→ TASK OBJECTIVE
From the entries below, transcribe exactly the lines between the line holding "Two Numbers Question" and the line holding "do |tx, trx_id|", inclusive; skip all other lines.

→ Entries taken from a collection
---------------

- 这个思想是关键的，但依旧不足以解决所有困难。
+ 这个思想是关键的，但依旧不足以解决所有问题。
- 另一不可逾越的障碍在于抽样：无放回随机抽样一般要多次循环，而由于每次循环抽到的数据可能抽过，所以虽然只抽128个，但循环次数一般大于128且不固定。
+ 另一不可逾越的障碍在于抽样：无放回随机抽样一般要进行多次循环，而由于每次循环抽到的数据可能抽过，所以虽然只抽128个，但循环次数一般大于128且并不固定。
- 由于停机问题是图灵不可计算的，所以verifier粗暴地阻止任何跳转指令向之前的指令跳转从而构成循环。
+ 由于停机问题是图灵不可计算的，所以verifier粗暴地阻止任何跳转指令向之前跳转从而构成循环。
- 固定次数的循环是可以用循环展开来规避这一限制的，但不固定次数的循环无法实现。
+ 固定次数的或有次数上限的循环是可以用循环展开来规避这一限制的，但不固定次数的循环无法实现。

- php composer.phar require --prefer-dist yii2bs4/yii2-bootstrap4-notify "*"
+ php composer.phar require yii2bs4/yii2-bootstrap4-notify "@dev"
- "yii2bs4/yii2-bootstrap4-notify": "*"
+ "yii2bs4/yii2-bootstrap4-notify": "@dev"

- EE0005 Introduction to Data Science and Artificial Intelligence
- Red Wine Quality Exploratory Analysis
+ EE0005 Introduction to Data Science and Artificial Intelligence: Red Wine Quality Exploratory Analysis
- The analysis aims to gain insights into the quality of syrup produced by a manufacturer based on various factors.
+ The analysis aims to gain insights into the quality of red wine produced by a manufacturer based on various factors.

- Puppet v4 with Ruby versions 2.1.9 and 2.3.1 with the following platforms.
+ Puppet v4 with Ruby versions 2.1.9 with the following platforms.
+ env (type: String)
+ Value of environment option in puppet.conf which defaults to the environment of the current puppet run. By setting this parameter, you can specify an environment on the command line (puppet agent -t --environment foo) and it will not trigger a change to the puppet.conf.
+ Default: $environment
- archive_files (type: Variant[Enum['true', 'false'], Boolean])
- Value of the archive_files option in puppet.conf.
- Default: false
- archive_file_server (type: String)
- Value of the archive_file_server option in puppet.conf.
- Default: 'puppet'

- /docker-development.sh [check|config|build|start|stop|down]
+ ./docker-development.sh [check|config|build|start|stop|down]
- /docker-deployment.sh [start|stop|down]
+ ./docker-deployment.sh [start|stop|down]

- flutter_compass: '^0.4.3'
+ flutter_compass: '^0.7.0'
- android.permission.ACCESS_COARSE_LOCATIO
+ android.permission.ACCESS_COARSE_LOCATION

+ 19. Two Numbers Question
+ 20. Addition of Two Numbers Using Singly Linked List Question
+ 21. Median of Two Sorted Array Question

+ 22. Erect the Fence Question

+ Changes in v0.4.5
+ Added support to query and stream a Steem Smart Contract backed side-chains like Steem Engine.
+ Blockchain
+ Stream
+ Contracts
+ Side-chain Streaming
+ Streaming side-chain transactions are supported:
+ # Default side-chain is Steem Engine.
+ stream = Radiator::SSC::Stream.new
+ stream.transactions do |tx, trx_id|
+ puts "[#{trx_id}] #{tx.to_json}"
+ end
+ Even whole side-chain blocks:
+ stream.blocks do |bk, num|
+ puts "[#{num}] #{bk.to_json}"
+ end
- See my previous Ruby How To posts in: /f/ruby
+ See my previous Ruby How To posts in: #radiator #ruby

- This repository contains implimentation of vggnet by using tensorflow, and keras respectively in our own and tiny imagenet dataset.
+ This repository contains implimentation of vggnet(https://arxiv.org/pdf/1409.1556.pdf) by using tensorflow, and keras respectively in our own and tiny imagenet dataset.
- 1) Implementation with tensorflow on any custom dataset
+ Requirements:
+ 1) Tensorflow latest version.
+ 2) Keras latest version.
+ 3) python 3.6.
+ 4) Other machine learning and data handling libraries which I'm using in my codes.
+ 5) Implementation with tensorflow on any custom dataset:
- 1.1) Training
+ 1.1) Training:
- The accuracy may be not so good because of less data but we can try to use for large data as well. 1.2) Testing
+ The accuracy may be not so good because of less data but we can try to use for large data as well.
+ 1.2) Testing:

---------------

→ EXERCISE SOLUTION
+ 19. Two Numbers Question
+ 20. Addition of Two Numbers Using Singly Linked List Question
+ 21. Median of Two Sorted Array Question

+ 22. Erect the Fence Question

+ Changes in v0.4.5
+ Added support to query and stream a Steem Smart Contract backed side-chains like Steem Engine.
+ Blockchain
+ Stream
+ Contracts
+ Side-chain Streaming
+ Streaming side-chain transactions are supported:
+ # Default side-chain is Steem Engine.
+ stream = Radiator::SSC::Stream.new
+ stream.transactions do |tx, trx_id|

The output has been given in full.